== INFORMATION GIVEN ==

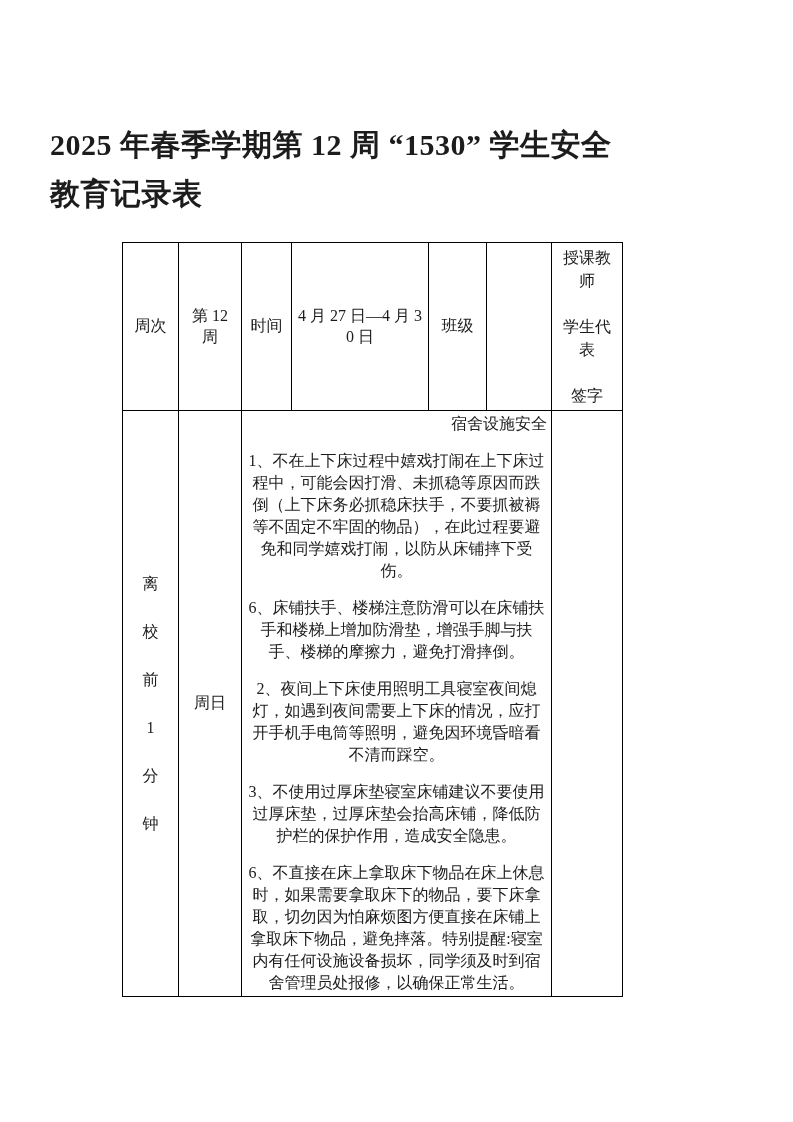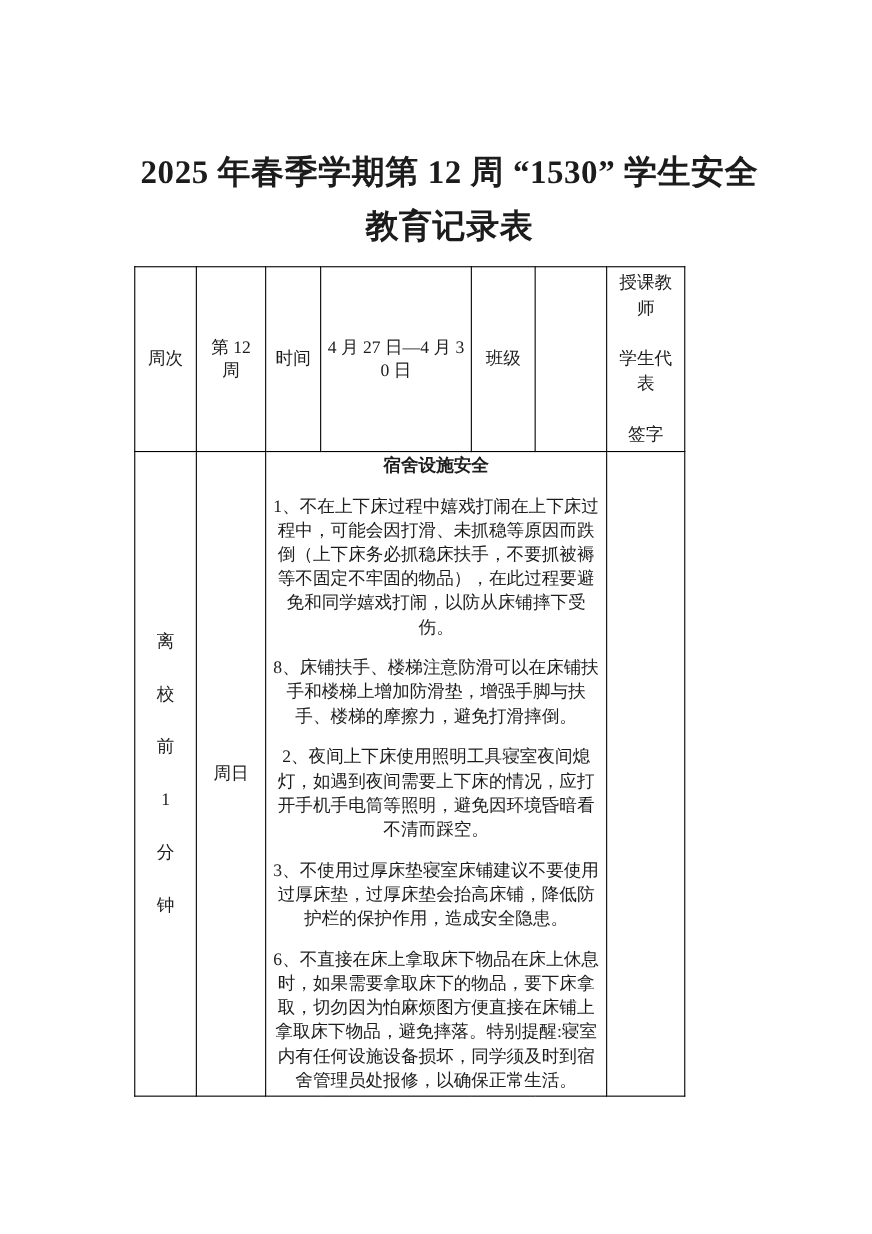--- a/index.html
+++ b/index.html
@@ -18,8 +18,7 @@
     top: 120px;
     left: 50px;
     width: 693px;
-    margin: 12px;
-    text-align: center;
+    margin: 0;
     font-size: 30px;
     font-weight: 700;
     line-height: 49px;

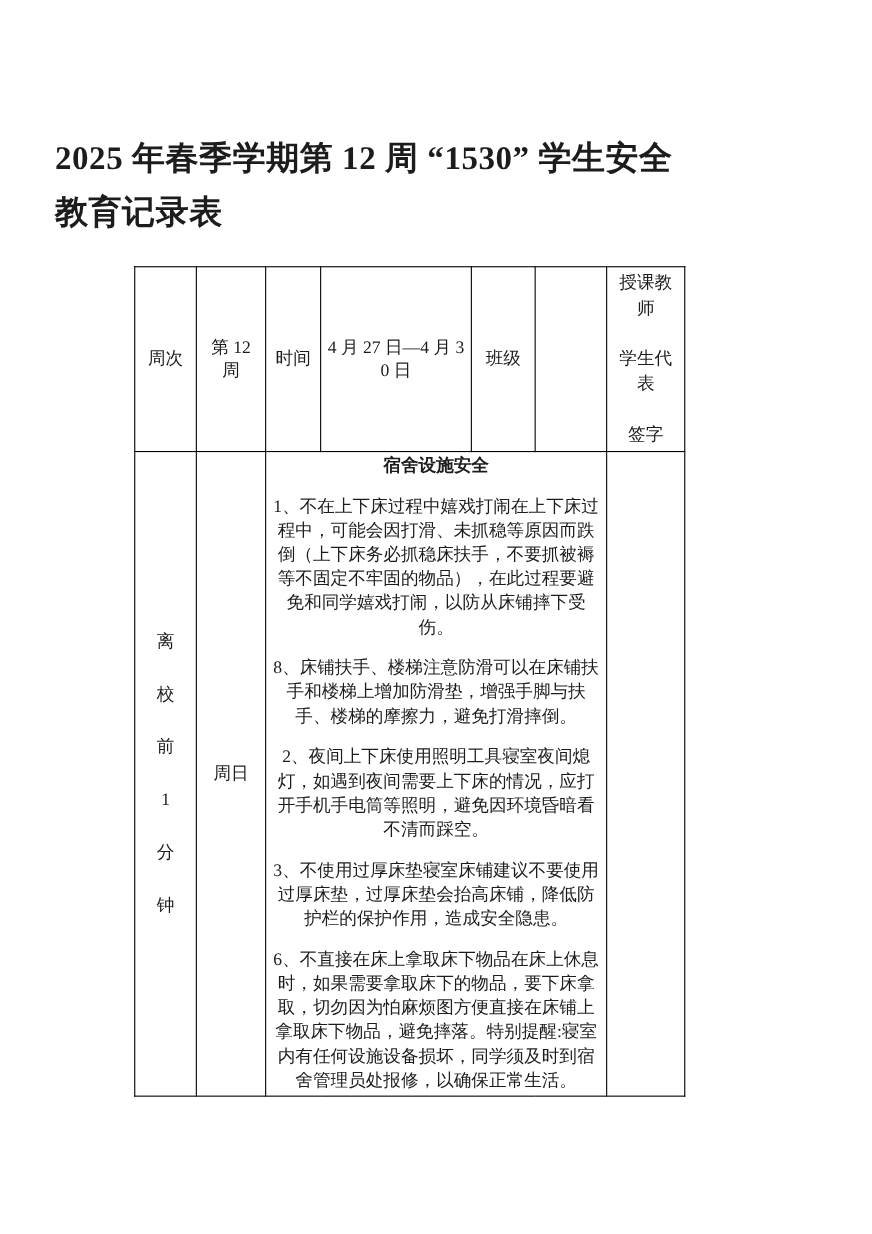--- a/index.html
+++ b/index.html
@@ -61,7 +61,8 @@
   td.content-cell .content-heading {
     margin: 0;
     line-height: 22px;
-    font-weight: 700;
+    font-weight: 400;
+    text-align: right;
   }
   td.content-cell p {
     margin: 15px 0 0 0;

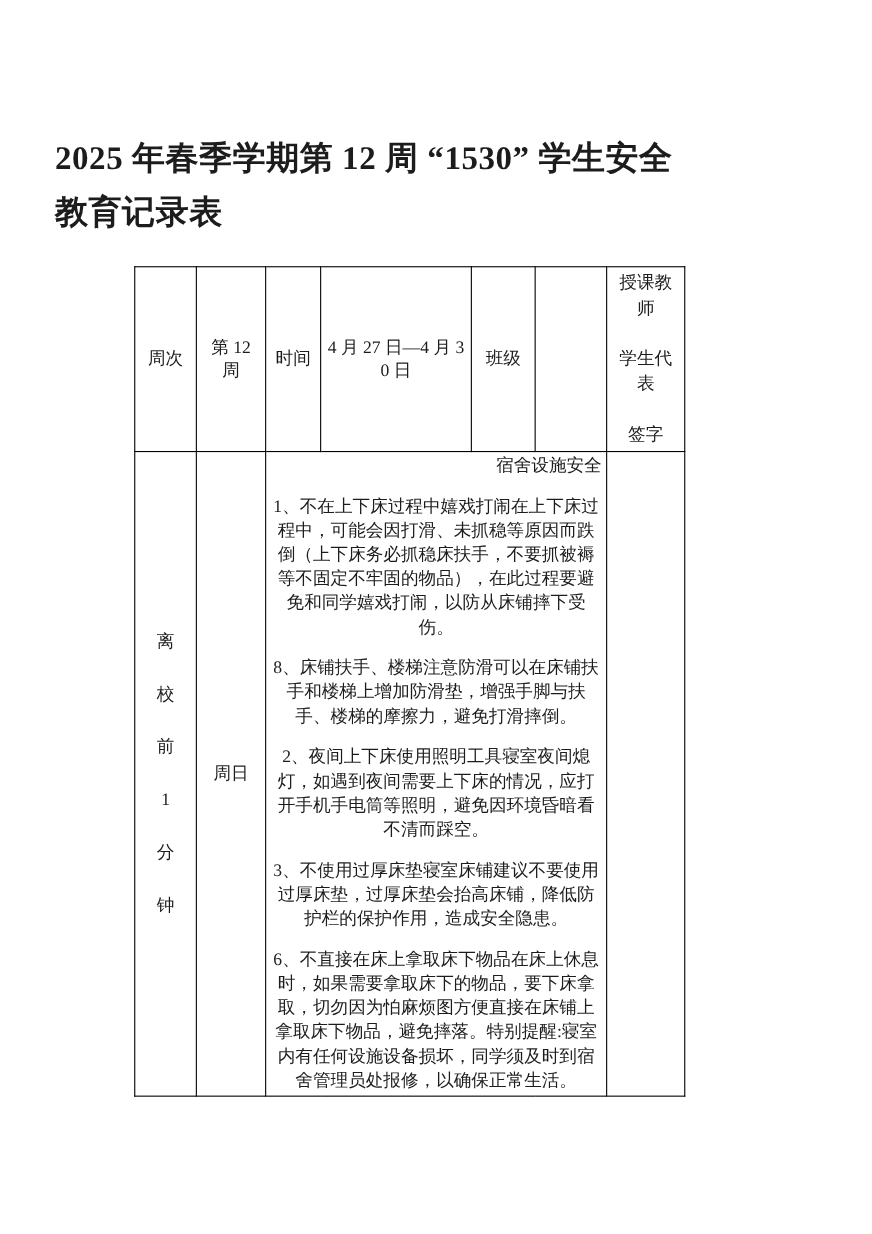--- a/index.html
+++ b/index.html
@@ -113,7 +113,7 @@
         <td class="content-cell" colspan="4">
           <div class="content-heading">宿舍设施安全</div>
           <p>1、不在上下床过程中嬉戏打闹在上下床过程中，可能会因打滑、未抓稳等原因而跌倒（上下床务必抓稳床扶手，不要抓被褥等不固定不牢固的物品），在此过程要避免和同学嬉戏打闹，以防从床铺摔下受伤。</p>
-          <p>8、床铺扶手、楼梯注意防滑可以在床铺扶手和楼梯上增加防滑垫，增强手脚与扶手、楼梯的摩擦力，避免打滑摔倒。</p>
+          <p>6、床铺扶手、楼梯注意防滑可以在床铺扶手和楼梯上增加防滑垫，增强手脚与扶手、楼梯的摩擦力，避免打滑摔倒。</p>
           <p>2、夜间上下床使用照明工具寝室夜间熄灯，如遇到夜间需要上下床的情况，应打开手机手电筒等照明，避免因环境昏暗看不清而踩空。</p>
           <p>3、不使用过厚床垫寝室床铺建议不要使用过厚床垫，过厚床垫会抬高床铺，降低防护栏的保护作用，造成安全隐患。</p>
           <p>6、不直接在床上拿取床下物品在床上休息时，如果需要拿取床下的物品，要下床拿取，切勿因为怕麻烦图方便直接在床铺上拿取床下物品，避免摔落。特别提醒:寝室内有任何设施设备损坏，同学须及时到宿舍管理员处报修，以确保正常生活。</p>

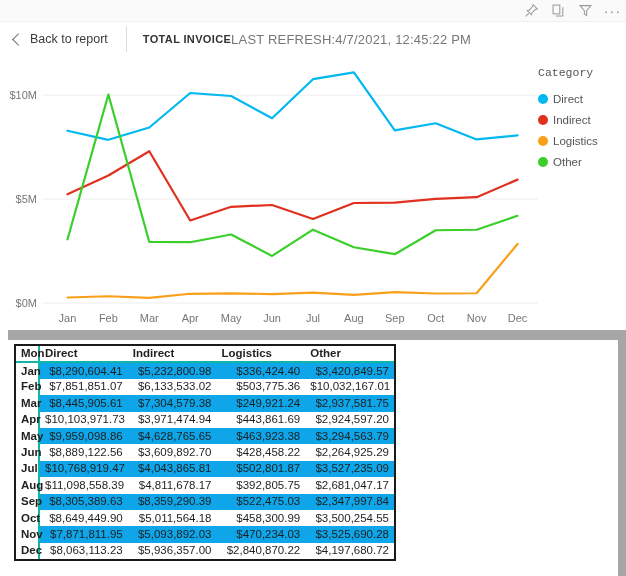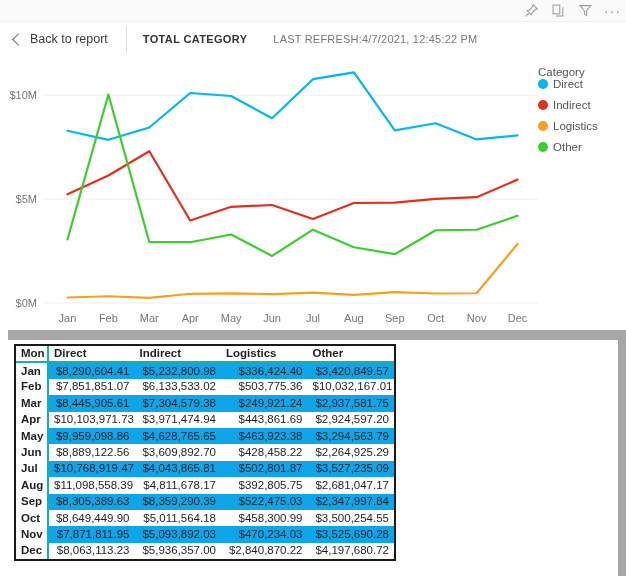--- a/index.html
+++ b/index.html
@@ -112,7 +112,7 @@
       <span class="back-label">Back to report</span>
     </div>
     <div class="vsep"></div>
-    <span class="ttl">TOTAL CATEGORY</span>
+    <span class="ttl">TOTAL INVOICE</span>
     <span class="refresh">LAST REFRESH:4/7/2021, 12:45:22 PM</span>
   </div>
 

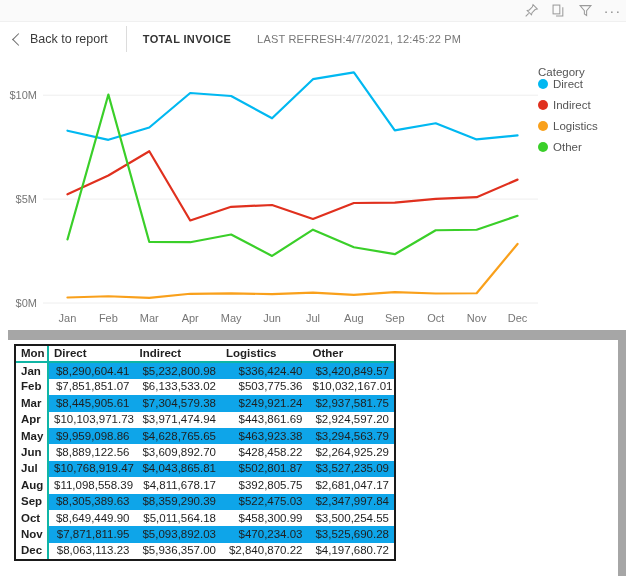--- a/index.html
+++ b/index.html
@@ -34,7 +34,7 @@
   .vsep { width:1px; height:26px; background:#dcdcdc; margin:0 16px 0 18px; }
   .ttl { font-size:11px; font-weight:bold; color:#333; letter-spacing:0.35px; }
   .sub { font-size:11px; color:#777; letter-spacing:0.35px; margin-left:16px; }
-  .refresh { font-size:11px; color:#777; letter-spacing:0.2px; margin-left:26px; }
+  .refresh { font-size:13px; color:#777; letter-spacing:0.2px; }
 
   
   .chartwrap { position:absolute; top:56px; left:0; width:626px; height:272px; background:#fff; }

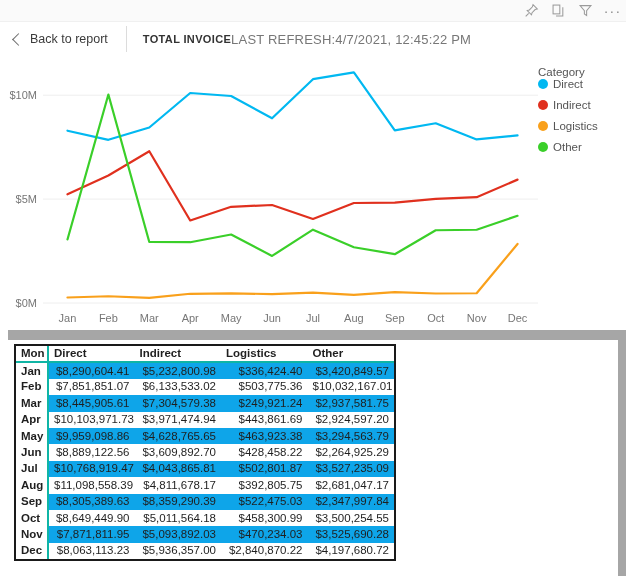--- a/index.html
+++ b/index.html
@@ -39,7 +39,7 @@
   
   .chartwrap { position:absolute; top:56px; left:0; width:626px; height:272px; background:#fff; }
   .legend { position:absolute; right:6px; top:10px; width:82px; }
-  .legend-title { font-size:11.5px; color:#555; margin-bottom:0; }
+  .legend-title { font-size:11.5px; color:#555; margin-bottom:14px;font-family:Liberation Mono, monospace; }
   .legend-item { display:flex; align-items:center; gap:5px; margin-bottom:9px; cursor:pointer; }
   .swatch { width:10px; height:10px; border-radius:50%; flex:0 0 auto; }
   .legend-label { font-size:11.5px; color:#555; }

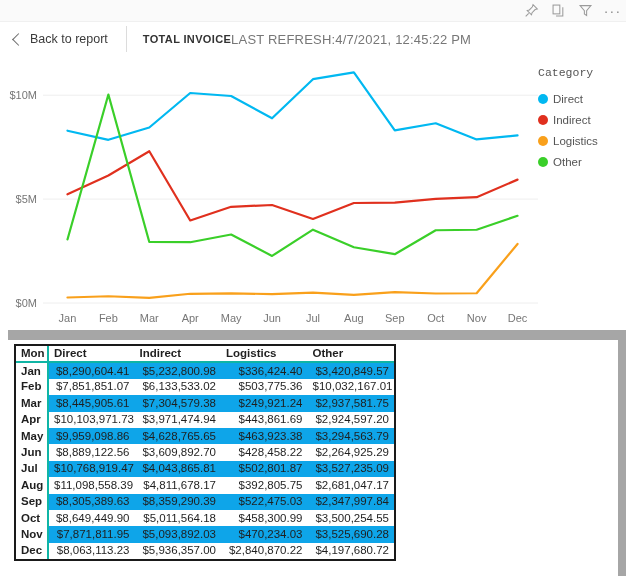--- a/index.html
+++ b/index.html
@@ -66,7 +66,7 @@
   table.grid th { font-weight:bold; text-align:left; background:#fff; }
   table.grid thead tr { border-bottom:2px solid #0fb5a5; }
   table.grid th.mon, table.grid td.mon {
-    width:32px; font-weight:bold; text-align:left; border-right:2px solid #0fb5a5; background:#fff;
+    width:23px; font-weight:bold; text-align:left; border-right:2px solid #0fb5a5; background:#fff;
   }
   table.grid td.num { text-align:right; }
   table.grid tbody tr.alt td { background:#0ea5e9; }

===

ACTIVITY: Return an exact transcription of the material, with its pictures left out.

ANSWER TO THE EXERCISE:
--- a/index.html
+++ b/index.html
@@ -18,8 +18,7 @@
     top: 120px;
     left: 50px;
     width: 693px;
-    margin: 12px;
-    text-align: center;
+    margin: 0;
     font-size: 30px;
     font-weight: 700;
     line-height: 49px;

--- a/index.html
+++ b/index.html
@@ -61,7 +61,8 @@
   td.content-cell .content-heading {
     margin: 0;
     line-height: 22px;
-    font-weight: 700;
+    font-weight: 400;
+    text-align: right;
   }
   td.content-cell p {
     margin: 15px 0 0 0;

--- a/index.html
+++ b/index.html
@@ -113,7 +113,7 @@
         <td class="content-cell" colspan="4">
           <div class="content-heading">宿舍设施安全</div>
           <p>1、不在上下床过程中嬉戏打闹在上下床过程中，可能会因打滑、未抓稳等原因而跌倒（上下床务必抓稳床扶手，不要抓被褥等不固定不牢固的物品），在此过程要避免和同学嬉戏打闹，以防从床铺摔下受伤。</p>
-          <p>8、床铺扶手、楼梯注意防滑可以在床铺扶手和楼梯上增加防滑垫，增强手脚与扶手、楼梯的摩擦力，避免打滑摔倒。</p>
+          <p>6、床铺扶手、楼梯注意防滑可以在床铺扶手和楼梯上增加防滑垫，增强手脚与扶手、楼梯的摩擦力，避免打滑摔倒。</p>
           <p>2、夜间上下床使用照明工具寝室夜间熄灯，如遇到夜间需要上下床的情况，应打开手机手电筒等照明，避免因环境昏暗看不清而踩空。</p>
           <p>3、不使用过厚床垫寝室床铺建议不要使用过厚床垫，过厚床垫会抬高床铺，降低防护栏的保护作用，造成安全隐患。</p>
           <p>6、不直接在床上拿取床下物品在床上休息时，如果需要拿取床下的物品，要下床拿取，切勿因为怕麻烦图方便直接在床铺上拿取床下物品，避免摔落。特别提醒:寝室内有任何设施设备损坏，同学须及时到宿舍管理员处报修，以确保正常生活。</p>

--- a/index.html
+++ b/index.html
@@ -112,7 +112,7 @@
       <span class="back-label">Back to report</span>
     </div>
     <div class="vsep"></div>
-    <span class="ttl">TOTAL CATEGORY</span>
+    <span class="ttl">TOTAL INVOICE</span>
     <span class="refresh">LAST REFRESH:4/7/2021, 12:45:22 PM</span>
   </div>
 

--- a/index.html
+++ b/index.html
@@ -34,7 +34,7 @@
   .vsep { width:1px; height:26px; background:#dcdcdc; margin:0 16px 0 18px; }
   .ttl { font-size:11px; font-weight:bold; color:#333; letter-spacing:0.35px; }
   .sub { font-size:11px; color:#777; letter-spacing:0.35px; margin-left:16px; }
-  .refresh { font-size:11px; color:#777; letter-spacing:0.2px; margin-left:26px; }
+  .refresh { font-size:13px; color:#777; letter-spacing:0.2px; }
 
   
   .chartwrap { position:absolute; top:56px; left:0; width:626px; height:272px; background:#fff; }

--- a/index.html
+++ b/index.html
@@ -39,7 +39,7 @@
   
   .chartwrap { position:absolute; top:56px; left:0; width:626px; height:272px; background:#fff; }
   .legend { position:absolute; right:6px; top:10px; width:82px; }
-  .legend-title { font-size:11.5px; color:#555; margin-bottom:0; }
+  .legend-title { font-size:11.5px; color:#555; margin-bottom:14px;font-family:Liberation Mono, monospace; }
   .legend-item { display:flex; align-items:center; gap:5px; margin-bottom:9px; cursor:pointer; }
   .swatch { width:10px; height:10px; border-radius:50%; flex:0 0 auto; }
   .legend-label { font-size:11.5px; color:#555; }

--- a/index.html
+++ b/index.html
@@ -66,7 +66,7 @@
   table.grid th { font-weight:bold; text-align:left; background:#fff; }
   table.grid thead tr { border-bottom:2px solid #0fb5a5; }
   table.grid th.mon, table.grid td.mon {
-    width:32px; font-weight:bold; text-align:left; border-right:2px solid #0fb5a5; background:#fff;
+    width:23px; font-weight:bold; text-align:left; border-right:2px solid #0fb5a5; background:#fff;
   }
   table.grid td.num { text-align:right; }
   table.grid tbody tr.alt td { background:#0ea5e9; }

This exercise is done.